• **Problem details**
Lines containing the word "frugal" are to be copied from the data below.

• **Dataset excerpts**
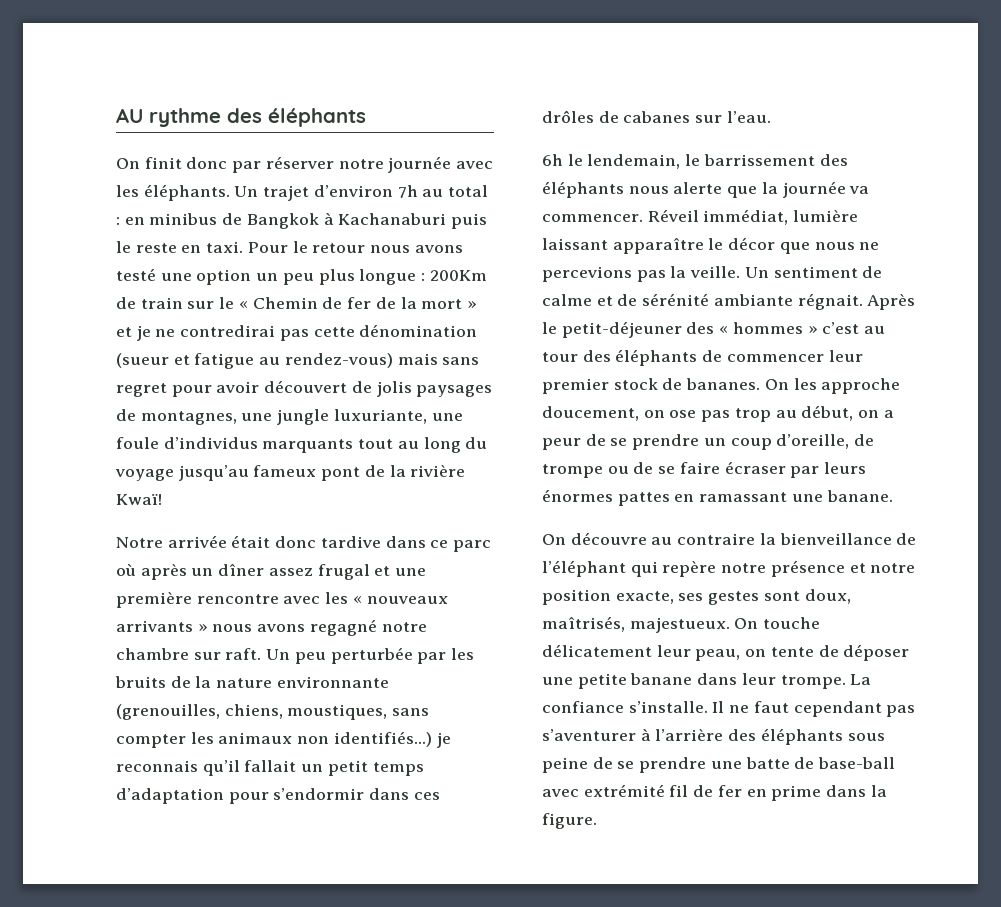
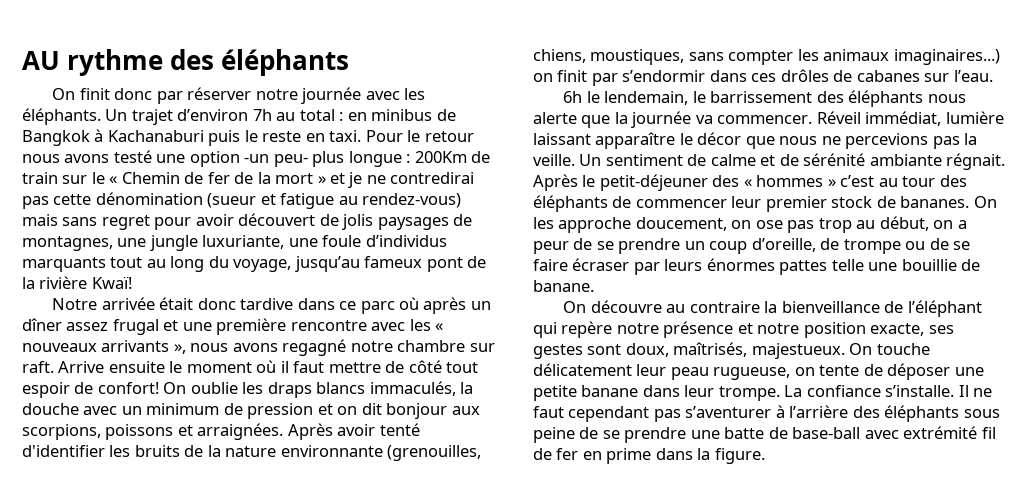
- Pour le retour nous avons testé une option un peu plus longue :
+ Pour le retour nous avons testé une option -un peu- plus longue :
- 200Km de train sur le « Chemin de fer de la mort » et je ne contredirai pas cette dénomination (sueur et fatigue au rendez-vous) mais sans regret pour avoir découvert de jolis paysages de montagnes, une jungle luxuriante, une foule d’individus marquants tout au long du voyage jusqu’au fameux pont de la rivière Kwaï!
+ 200Km de train sur le « Chemin de fer de la mort » et je ne contredirai pas cette dénomination (sueur et fatigue au rendez-vous) mais sans regret pour avoir découvert de jolis paysages de montagnes, une jungle luxuriante, une foule d’individus marquants tout au long du voyage, jusqu’au fameux pont de la rivière Kwaï!
- Notre arrivée était donc tardive dans ce parc où après un dîner assez frugal et une première rencontre avec les « nouveaux arrivants » nous avons regagné notre chambre sur raft.
+ Notre arrivée était donc tardive dans ce parc où après un dîner assez frugal et une première rencontre avec les « nouveaux arrivants », nous avons regagné notre chambre sur raft.
- Un peu perturbée par les bruits de la nature environnante (grenouilles, chiens, moustiques, sans compter les animaux non identifiés...) je reconnais qu’il fallait un petit temps d’adaptation pour s’endormir dans ces drôles de cabanes sur l’eau.
+ Arrive ensuite le moment où il faut mettre de côté tout espoir de confort! On oublie les draps blancs immaculés, la douche avec un minimum de pression et on dit bonjour aux scorpions, poissons et arraignées. Après avoir tenté d'identifier les bruits de la nature environnante (grenouilles, chiens, moustiques, sans compter les animaux imaginaires...) on finit par s’endormir dans ces drôles de cabanes sur l’eau.
- On les approche doucement, on ose pas trop au début, on a peur de se prendre un coup d’oreille, de trompe ou de se faire écraser par leurs énormes pattes en ramassant une banane.
+ On les approche doucement, on ose pas trop au début, on a peur de se prendre un coup d’oreille, de trompe ou de se faire écraser par leurs énormes pattes telle une bouillie de banane.
- On touche délicatement leur peau, on tente de déposer une petite banane dans leur trompe.
+ On touche délicatement leur peau rugueuse, on tente de déposer une petite banane dans leur trompe.

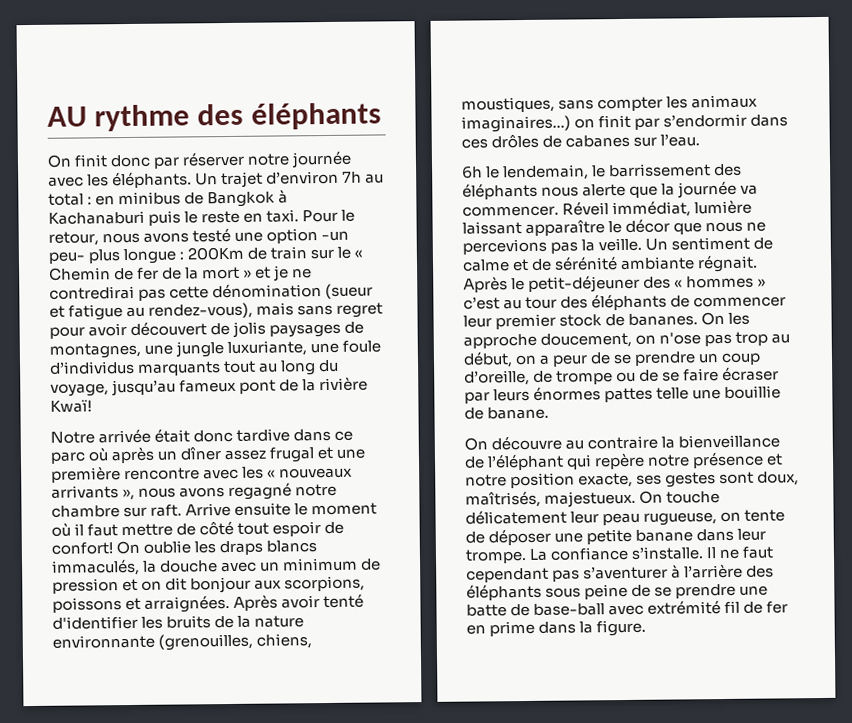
- Pour le retour nous avons testé une option -un peu- plus longue :
+ Pour le retour, nous avons testé une option -un peu- plus longue :
- 200Km de train sur le « Chemin de fer de la mort » et je ne contredirai pas cette dénomination (sueur et fatigue au rendez-vous) mais sans regret pour avoir découvert de jolis paysages de montagnes, une jungle luxuriante, une foule d’individus marquants tout au long du voyage, jusqu’au fameux pont de la rivière Kwaï!
+ 200Km de train sur le « Chemin de fer de la mort » et je ne contredirai pas cette dénomination (sueur et fatigue au rendez-vous), mais sans regret pour avoir découvert de jolis paysages de montagnes, une jungle luxuriante, une foule d’individus marquants tout au long du voyage, jusqu’au fameux pont de la rivière Kwaï!
- On les approche doucement, on ose pas trop au début, on a peur de se prendre un coup d’oreille, de trompe ou de se faire écraser par leurs énormes pattes telle une bouillie de banane.
+ On les approche doucement, on n'ose pas trop au début, on a peur de se prendre un coup d’oreille, de trompe ou de se faire écraser par leurs énormes pattes telle une bouillie de banane.

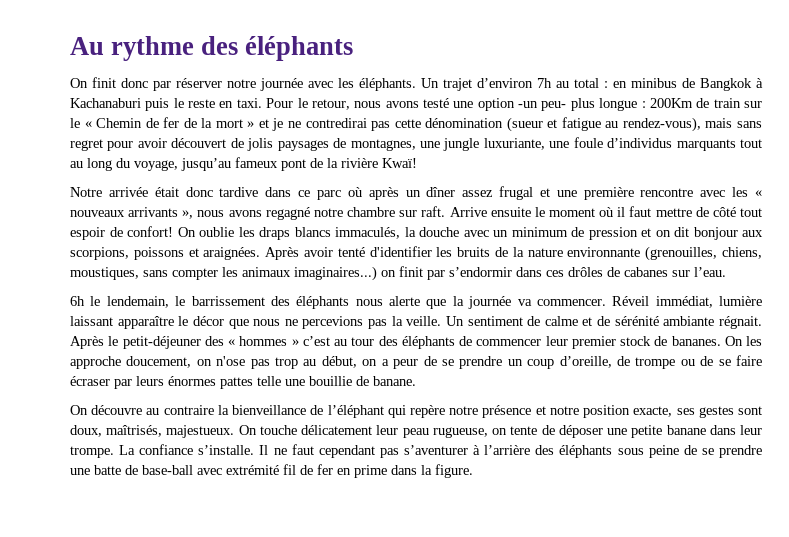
- AU rythme des éléphants
+ Au rythme des éléphants
- On oublie les draps blancs immaculés, la douche avec un minimum de pression et on dit bonjour aux scorpions, poissons et arraignées.
+ On oublie les draps blancs immaculés, la douche avec un minimum de pression et on dit bonjour aux scorpions, poissons et araignées.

• **Problem solution**
- Notre arrivée était donc tardive dans ce parc où après un dîner assez frugal et une première rencontre avec les « nouveaux arrivants » nous avons regagné notre chambre sur raft.
+ Notre arrivée était donc tardive dans ce parc où après un dîner assez frugal et une première rencontre avec les « nouveaux arrivants », nous avons regagné notre chambre sur raft.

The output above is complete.